Ketika masuk umur empat puluh tahun tanpa sadar saya mulai berfikir hidup itu untuk apa?
      Bahkan sempat berfikir kenapa Tuhan mencipta iblis si biang kerok penghancur hamba sang pencipta.
      Dua cerita di atas terjadi saat saya duduk bengong sesaat di kamar mandi.
      Pelan-pelan selama lima tahun sepertinya saya punya jawaban.
      Rupanya manusia hidup itu harus berfikir kritis dan berfikir kreatif.
      Nah saya pun berfikir pula tentang usulan pemulangan anak-anak keturunan Indonesia dari orang tua pengikut ISIS.
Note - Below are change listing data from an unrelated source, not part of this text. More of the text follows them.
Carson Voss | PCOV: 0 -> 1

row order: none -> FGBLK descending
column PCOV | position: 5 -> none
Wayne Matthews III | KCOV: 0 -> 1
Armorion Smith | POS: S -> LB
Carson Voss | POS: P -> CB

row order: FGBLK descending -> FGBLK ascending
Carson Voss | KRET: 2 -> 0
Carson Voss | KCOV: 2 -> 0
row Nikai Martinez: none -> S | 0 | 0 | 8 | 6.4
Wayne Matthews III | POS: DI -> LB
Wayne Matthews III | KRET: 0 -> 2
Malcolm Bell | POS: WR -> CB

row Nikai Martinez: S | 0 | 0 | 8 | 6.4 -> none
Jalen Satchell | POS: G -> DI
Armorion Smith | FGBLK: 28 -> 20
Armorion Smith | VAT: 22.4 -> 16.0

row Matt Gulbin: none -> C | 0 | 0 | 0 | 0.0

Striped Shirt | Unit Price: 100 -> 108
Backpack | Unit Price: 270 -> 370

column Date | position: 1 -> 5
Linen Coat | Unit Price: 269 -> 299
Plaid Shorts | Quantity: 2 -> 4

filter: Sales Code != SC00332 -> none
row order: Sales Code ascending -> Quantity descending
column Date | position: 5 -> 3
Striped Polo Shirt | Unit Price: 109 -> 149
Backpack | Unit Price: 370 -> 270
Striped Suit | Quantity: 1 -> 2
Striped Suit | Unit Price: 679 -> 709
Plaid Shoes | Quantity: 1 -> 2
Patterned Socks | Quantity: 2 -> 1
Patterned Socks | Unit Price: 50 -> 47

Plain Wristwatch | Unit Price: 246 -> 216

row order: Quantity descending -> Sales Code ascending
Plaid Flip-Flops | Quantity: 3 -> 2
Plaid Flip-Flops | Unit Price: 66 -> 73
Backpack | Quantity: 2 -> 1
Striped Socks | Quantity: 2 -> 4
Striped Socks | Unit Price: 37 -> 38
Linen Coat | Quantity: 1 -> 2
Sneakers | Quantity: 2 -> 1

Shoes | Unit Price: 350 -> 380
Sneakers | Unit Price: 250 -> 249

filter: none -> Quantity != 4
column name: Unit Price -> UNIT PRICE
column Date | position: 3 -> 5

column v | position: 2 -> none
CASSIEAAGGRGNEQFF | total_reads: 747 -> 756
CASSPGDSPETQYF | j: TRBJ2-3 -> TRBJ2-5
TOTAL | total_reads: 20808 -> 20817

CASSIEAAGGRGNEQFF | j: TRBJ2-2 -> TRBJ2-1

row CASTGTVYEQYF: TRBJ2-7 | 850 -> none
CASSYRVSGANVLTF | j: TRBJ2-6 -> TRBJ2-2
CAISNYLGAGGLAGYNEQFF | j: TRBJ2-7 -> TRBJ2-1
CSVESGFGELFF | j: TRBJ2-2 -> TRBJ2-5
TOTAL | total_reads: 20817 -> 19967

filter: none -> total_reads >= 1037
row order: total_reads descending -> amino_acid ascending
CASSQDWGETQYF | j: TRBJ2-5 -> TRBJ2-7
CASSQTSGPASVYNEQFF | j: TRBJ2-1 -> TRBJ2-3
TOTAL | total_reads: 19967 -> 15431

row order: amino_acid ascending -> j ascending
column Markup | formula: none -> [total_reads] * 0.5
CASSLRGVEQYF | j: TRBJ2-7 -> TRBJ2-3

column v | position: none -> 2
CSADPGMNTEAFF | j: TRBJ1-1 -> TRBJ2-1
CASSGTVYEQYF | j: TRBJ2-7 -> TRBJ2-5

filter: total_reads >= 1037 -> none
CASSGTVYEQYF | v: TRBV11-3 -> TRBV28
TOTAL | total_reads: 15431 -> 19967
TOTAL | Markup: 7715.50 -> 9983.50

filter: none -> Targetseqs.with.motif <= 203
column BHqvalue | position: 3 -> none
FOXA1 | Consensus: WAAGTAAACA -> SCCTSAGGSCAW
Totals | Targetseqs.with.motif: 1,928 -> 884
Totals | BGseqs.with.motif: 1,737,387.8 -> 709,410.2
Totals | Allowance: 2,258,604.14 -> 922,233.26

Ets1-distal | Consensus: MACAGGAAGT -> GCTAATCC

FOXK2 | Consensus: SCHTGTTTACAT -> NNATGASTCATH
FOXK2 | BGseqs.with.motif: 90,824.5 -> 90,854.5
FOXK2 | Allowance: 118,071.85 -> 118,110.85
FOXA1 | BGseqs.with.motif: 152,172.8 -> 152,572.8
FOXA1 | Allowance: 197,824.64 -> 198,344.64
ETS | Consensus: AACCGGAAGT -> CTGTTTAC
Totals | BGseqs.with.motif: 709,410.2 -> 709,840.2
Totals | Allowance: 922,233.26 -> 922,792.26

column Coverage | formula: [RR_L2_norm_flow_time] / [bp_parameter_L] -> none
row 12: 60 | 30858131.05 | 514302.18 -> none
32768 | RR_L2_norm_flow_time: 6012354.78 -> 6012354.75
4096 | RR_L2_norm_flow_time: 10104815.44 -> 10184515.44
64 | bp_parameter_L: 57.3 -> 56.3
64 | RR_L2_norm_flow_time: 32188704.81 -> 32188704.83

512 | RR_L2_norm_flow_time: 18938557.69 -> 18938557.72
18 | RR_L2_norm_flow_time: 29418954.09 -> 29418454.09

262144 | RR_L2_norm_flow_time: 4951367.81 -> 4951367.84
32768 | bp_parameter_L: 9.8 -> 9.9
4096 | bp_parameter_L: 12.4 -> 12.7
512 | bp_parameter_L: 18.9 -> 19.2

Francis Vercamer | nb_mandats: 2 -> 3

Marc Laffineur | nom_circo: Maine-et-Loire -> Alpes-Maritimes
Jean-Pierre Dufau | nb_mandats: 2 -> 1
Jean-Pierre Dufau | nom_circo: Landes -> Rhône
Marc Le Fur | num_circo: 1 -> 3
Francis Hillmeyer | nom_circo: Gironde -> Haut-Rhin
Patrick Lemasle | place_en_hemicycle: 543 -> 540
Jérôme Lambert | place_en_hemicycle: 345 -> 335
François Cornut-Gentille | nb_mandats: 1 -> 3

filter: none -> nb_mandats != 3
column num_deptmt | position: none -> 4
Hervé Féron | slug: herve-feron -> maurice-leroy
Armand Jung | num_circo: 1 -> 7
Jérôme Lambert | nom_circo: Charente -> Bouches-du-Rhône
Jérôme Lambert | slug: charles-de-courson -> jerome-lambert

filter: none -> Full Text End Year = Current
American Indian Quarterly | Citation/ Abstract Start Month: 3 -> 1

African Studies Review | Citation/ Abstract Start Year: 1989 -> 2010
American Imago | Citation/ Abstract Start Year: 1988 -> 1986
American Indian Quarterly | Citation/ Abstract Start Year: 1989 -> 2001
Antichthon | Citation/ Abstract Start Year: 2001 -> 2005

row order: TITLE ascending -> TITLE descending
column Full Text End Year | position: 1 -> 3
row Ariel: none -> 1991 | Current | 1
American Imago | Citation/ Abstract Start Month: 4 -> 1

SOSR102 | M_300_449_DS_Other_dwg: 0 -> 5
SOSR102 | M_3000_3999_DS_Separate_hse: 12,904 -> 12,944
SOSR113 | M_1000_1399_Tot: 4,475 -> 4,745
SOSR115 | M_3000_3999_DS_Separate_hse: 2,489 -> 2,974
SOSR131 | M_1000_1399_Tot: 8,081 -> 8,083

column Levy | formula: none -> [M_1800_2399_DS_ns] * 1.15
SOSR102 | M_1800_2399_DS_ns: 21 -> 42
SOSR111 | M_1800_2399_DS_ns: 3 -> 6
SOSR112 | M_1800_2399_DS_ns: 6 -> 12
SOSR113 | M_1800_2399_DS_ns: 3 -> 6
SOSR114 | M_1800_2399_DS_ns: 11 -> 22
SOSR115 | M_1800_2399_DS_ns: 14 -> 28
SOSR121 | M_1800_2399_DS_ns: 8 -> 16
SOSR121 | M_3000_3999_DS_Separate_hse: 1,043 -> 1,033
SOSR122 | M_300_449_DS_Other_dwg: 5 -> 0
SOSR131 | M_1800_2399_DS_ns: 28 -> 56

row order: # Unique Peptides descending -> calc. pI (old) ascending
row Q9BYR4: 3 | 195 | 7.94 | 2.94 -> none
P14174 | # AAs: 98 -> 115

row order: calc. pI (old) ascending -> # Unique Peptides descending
      Tapi kisah pilu tentang anak-anak itu menjadi nasehat bagi saya yang sudah punya dua jagoan ganteng.
      Bahwa menjadi orang tua bukan berarti menjadi manusia paling pintar, bukan berarti menjadi manusia paling berkuasa, bukan berarti menjadi manusia paling suci di antara manusia lain.
      Menjadi orang tua harus tetap belajar membaca buku, jangan sombong, kadang-kadang harus mengalah dengan argumen sang anak. Biar tidak tersesat logika.
      Terasa sedih melihat anak-anak yang menjadi korban bencana politik. Mereka bingung dengan realita hidup. Mereka hidup dengan derita yang entah kapan berakhir.
      Mereka bisa punya pertanyaan rahasia pribadi, kenapa ini terjadi.